Employee goals: The report reveals that 78 per cent of Canadians agree that they like working from home much better. People are looking for ways to work differently and have more options, says Kyra Jones, vice president of organizational development and culture at the Kitchener-based tech hub. communitech. “This report really highlights the top assets that talent has, with flexibility being a big driver in terms of their decisions about which companies they want to work for,” he says.
Employers benefit: Jones says remote work means organizations have access to a broader talent pool, giving them access to global markets. “This ability to find talent without worrying about relocation and the costs and risks associated with that is really useful for scaling technology companies,” he says. “There are also some savings to overhead costs, and typically employees with flexibility and decision-making ability in the way they work are more engaged, leading to higher retention rates.”
In other news …
- start-up of insurtech ProNavigator has secured $10 million in a funding round co-led by the Toronto-based company graphite companies and Montreal-based venture capital fund Luge Capital. Kitchener, Ontario-based ProNavigator is investing in its growth south of the border by opening a US headquarters in Raleigh, North Carolina, and plans to hire more employees.

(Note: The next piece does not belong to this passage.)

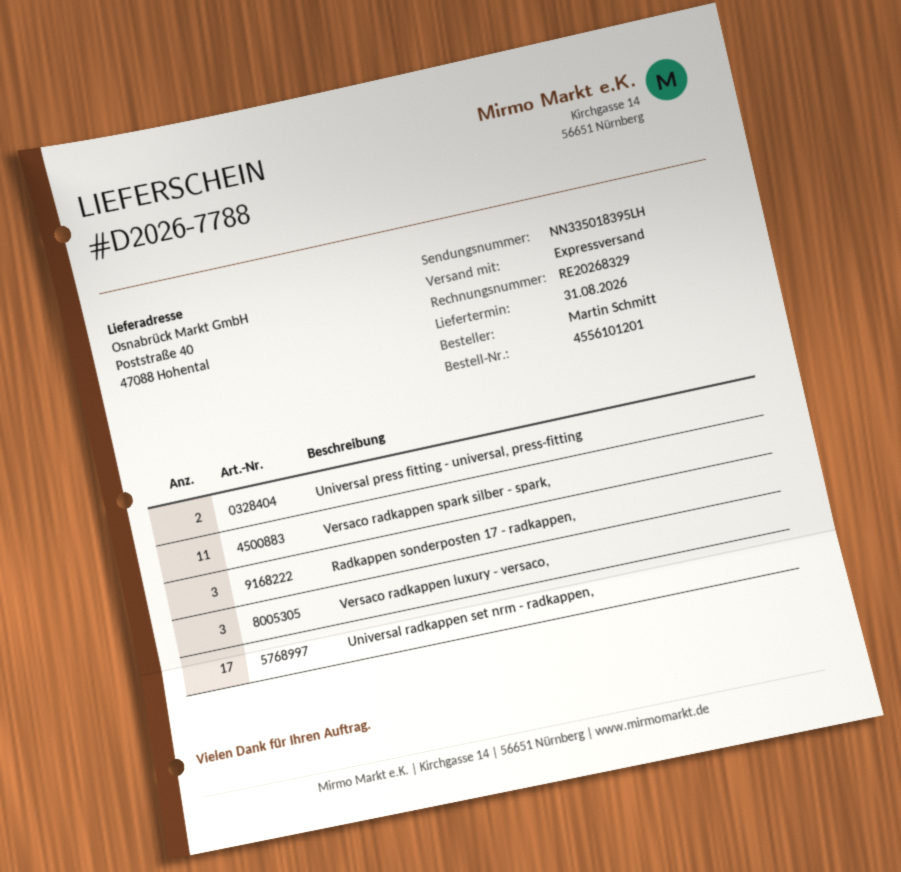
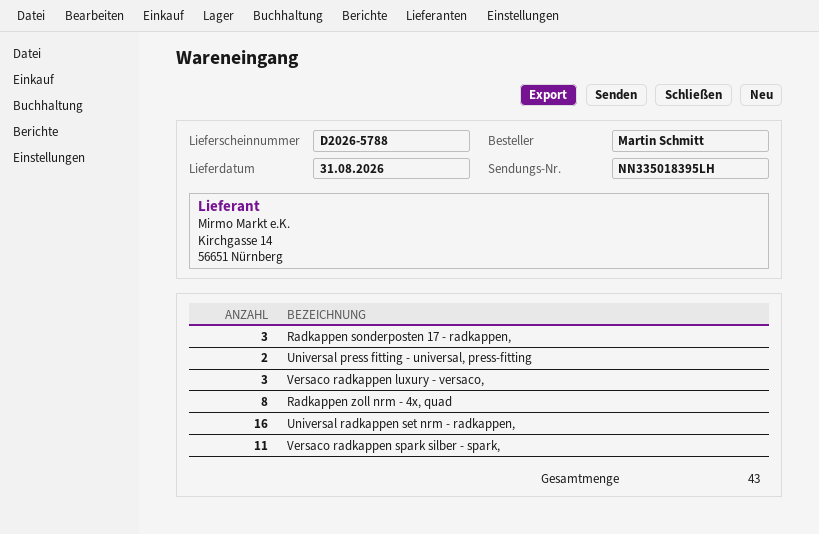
delivery note number: D2026-7788 -> D2026-5788
Universal radkappen set nrm - radkappen,: 17 -> 16
Radkappen zoll nrm - 4x, quad: none -> 8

- Mental health tech startup therapy there announced that it is expanding its product offerings to make therapy more accessible. The Toronto-based company connects clients with high-quality therapists on a pay-what-you-can basis, from $35 to $150 per session.
- Kitchener-Waterloo Technology Center communitech has acquired Informed.in, a startup data platform, which tracks investment in Canadian technology companies. The center hopes the acquisition will strengthen its ability to identify and support Canada’s highest potential companies and their founder-focused programs. Financial terms of the deal have not been disclosed.
- advanced manufacturing organization Next Generation Manufacturing Canada (NGen) has announced an investment of $250,000 to support a half-million dollar project led by the Toronto genetic medicine company Mediphage Bioceuticals in collaboration with the synthetic biology company Ardra Inc.. The partners will develop industrial microorganisms designed for natural ingredients in the food industry and to prevent and treat human diseases.
Disclaimer This content was produced as part of a partnership and therefore may not meet the standards of impartial or independent journalism.